— Exercise directions —
Should pictures appear among the records, leave them out, and copy exactly only the lines from the first through the one with "[129,808,169,816] an Mac", inclusive.

— Dataset excerpts —
-- -- --

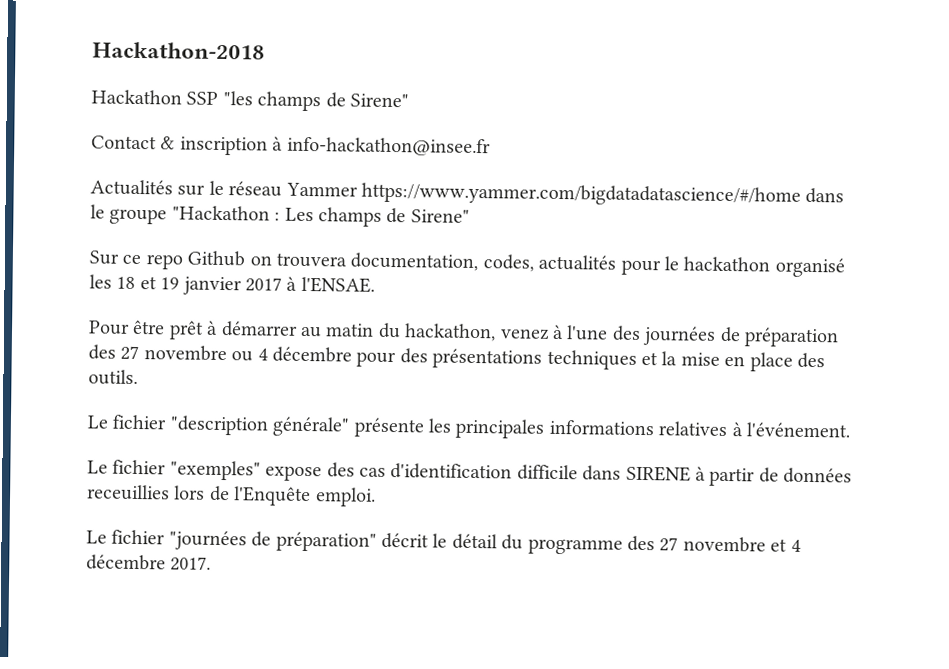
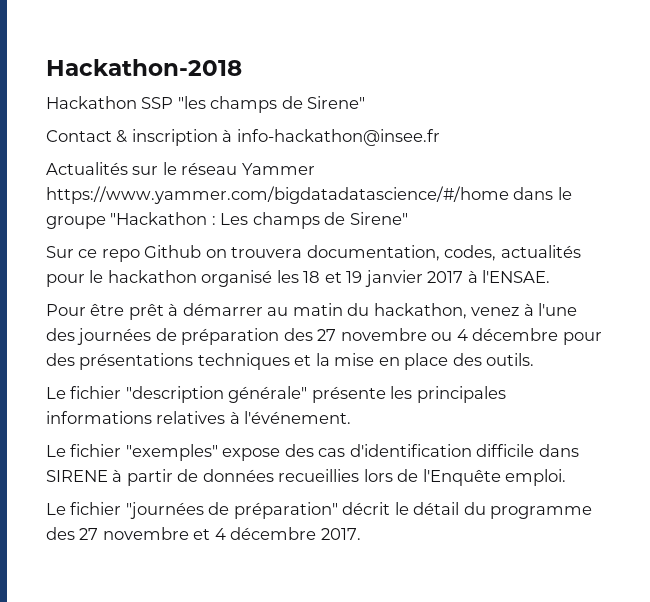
[87,484,170,501] receuillies -> [278,469,360,482] recueillies

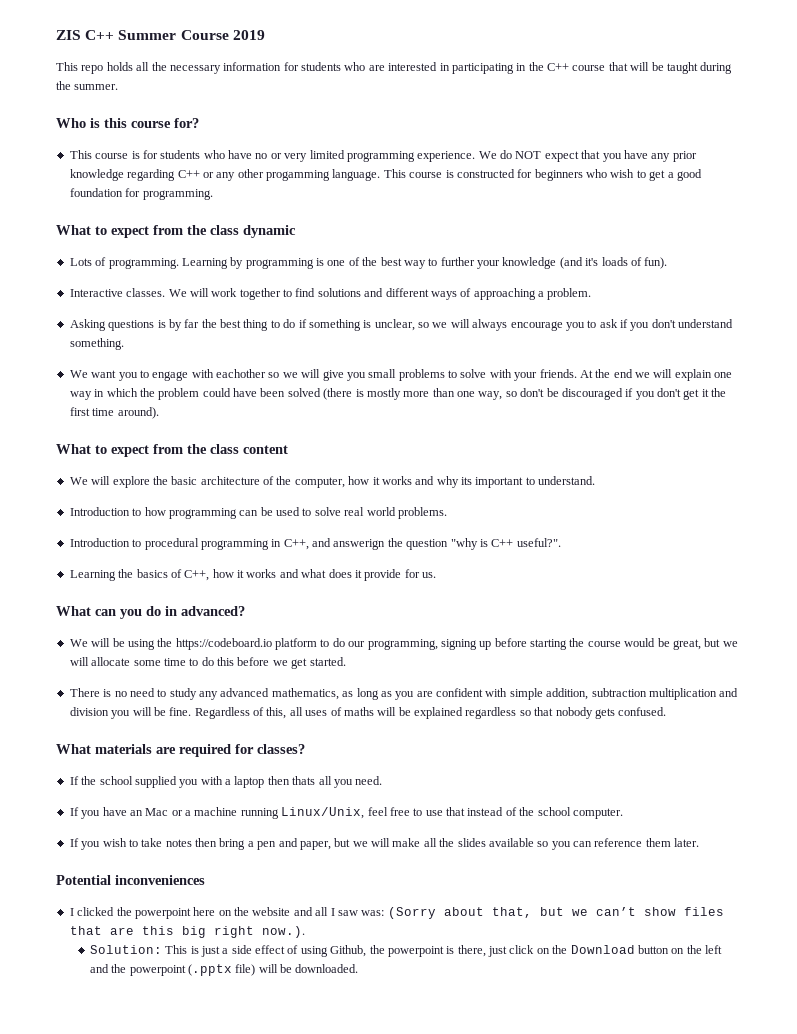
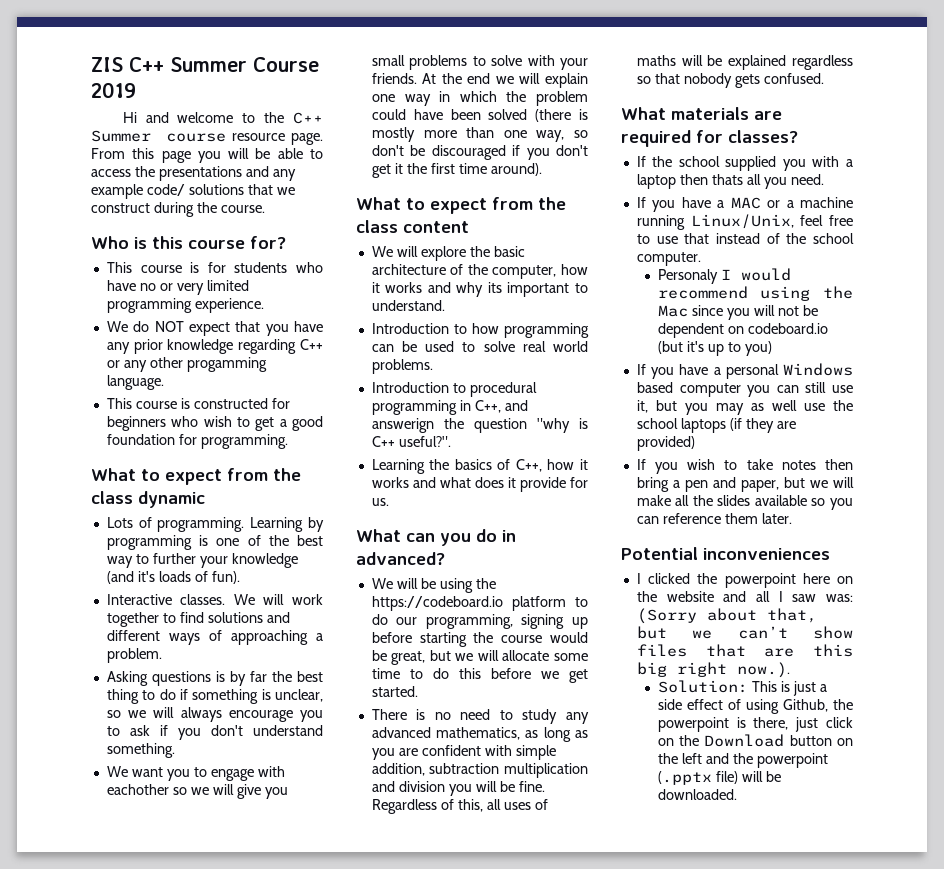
[56,62,698,74] This repo holds all the necessary information for students who are interested in participating in the C++ course that will be taught -> [122,112,323,124] [91,130,323,145] [91,148,323,163] [91,166,296,181] [91,184,295,199] [91,203,150,213] Hi and welcome to the C++ Summer course resource page. From this page you will be able to access the presentations and any example code/ solutions that we construct
[74,84,119,90] summer. -> [220,205,265,213] course.
(476, 156) none -> (264, 305) //
(381, 175) none -> (164, 382) //
[129,808,169,816] an Mac -> [717,197,761,209] a MAC
(623, 813) none -> [657,268,791,284] [657,286,853,301] [657,305,818,320] [657,323,828,338] [657,341,772,356] [636,363,853,379] [636,382,853,397] [636,400,853,415] [636,418,796,433] [636,436,695,451] // Personaly I would recommend using the Mac since you will not be dependent on codeboard.io (but it's up to you) // If you have a personal Windows based computer you can still use it, but you may as well use the school laptops (if they are provided)

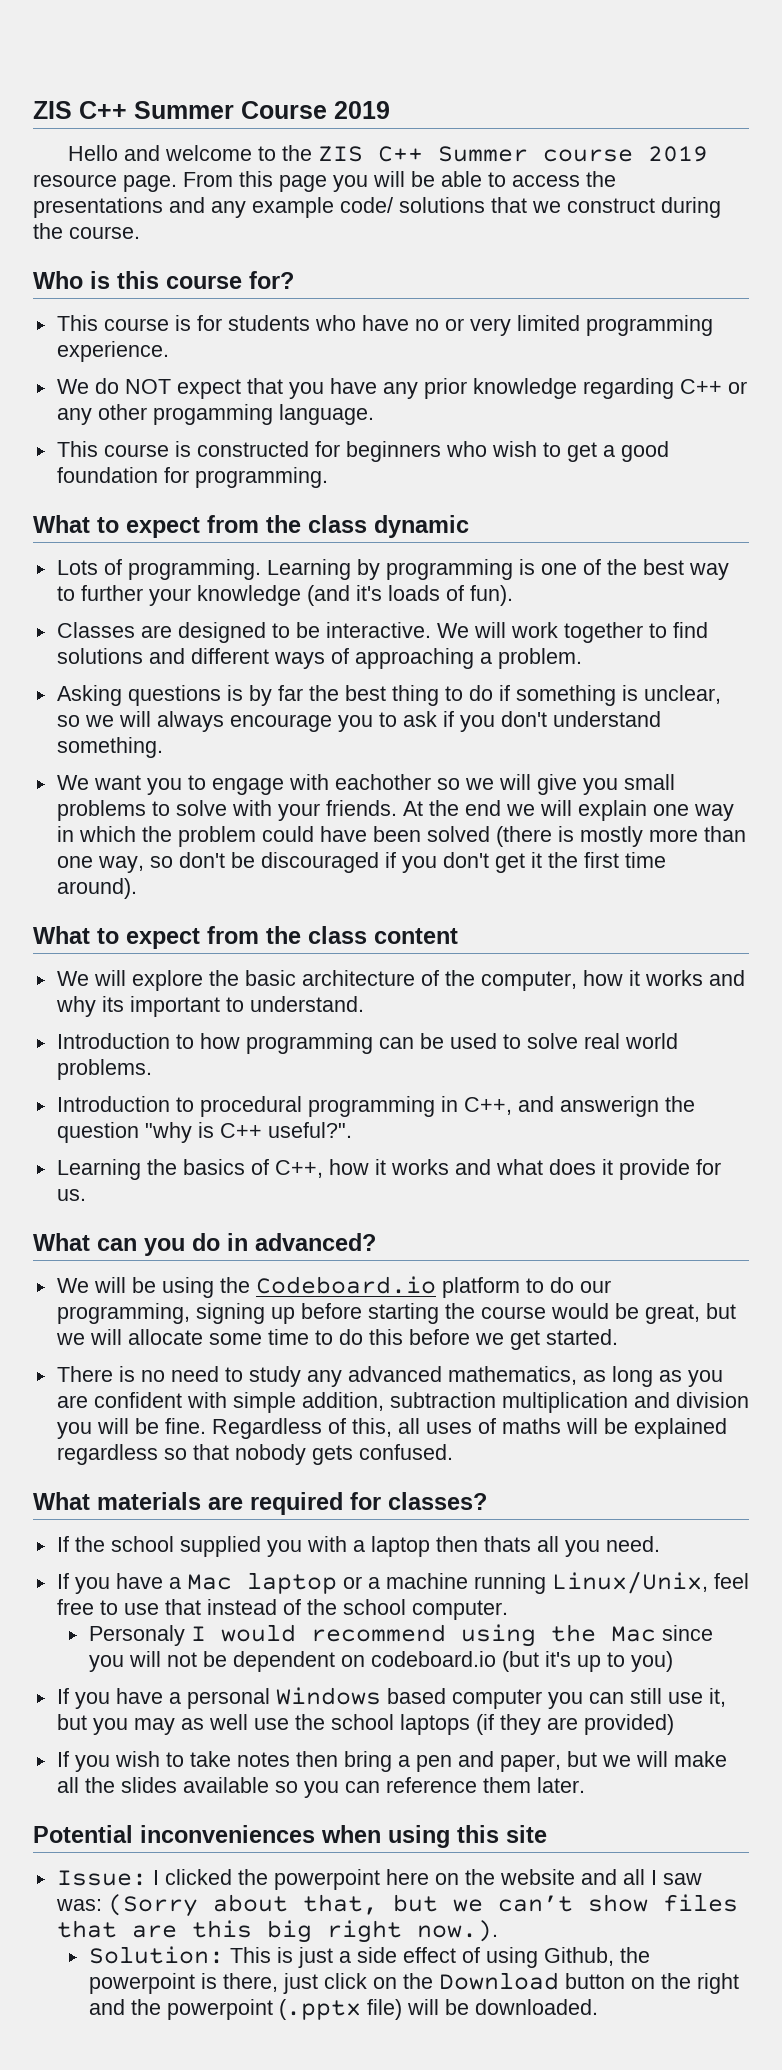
[122,112,137,123] Hi -> [68,145,119,161] Hello
(285, 117) none -> [318,146,364,162] ZIS
(227, 137) none -> [648,146,709,162] 2019
[106,594,226,605] Interactive classes. -> [56,622,431,643] Classes are designed to be interactive.
[371,596,503,611] https://codeboard.io -> [255,1276,436,1294] Codeboard.io
[730,197,761,209] MAC -> [186,1572,337,1594] Mac laptop
(830, 554) // -> [321,1825,547,1848] [56,1870,147,1886] when using this site // Issue:
[681,753,702,764] left -> [696,1973,739,1994] right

-- -- --

— Solved exercise —
[87,484,170,501] receuillies -> [278,469,360,482] recueillies

[56,62,698,74] This repo holds all the necessary information for students who are interested in participating in the C++ course that will be taught -> [122,112,323,124] [91,130,323,145] [91,148,323,163] [91,166,296,181] [91,184,295,199] [91,203,150,213] Hi and welcome to the C++ Summer course resource page. From this page you will be able to access the presentations and any example code/ solutions that we construct
[74,84,119,90] summer. -> [220,205,265,213] course.
(476, 156) none -> (264, 305) //
(381, 175) none -> (164, 382) //
[129,808,169,816] an Mac -> [717,197,761,209] a MAC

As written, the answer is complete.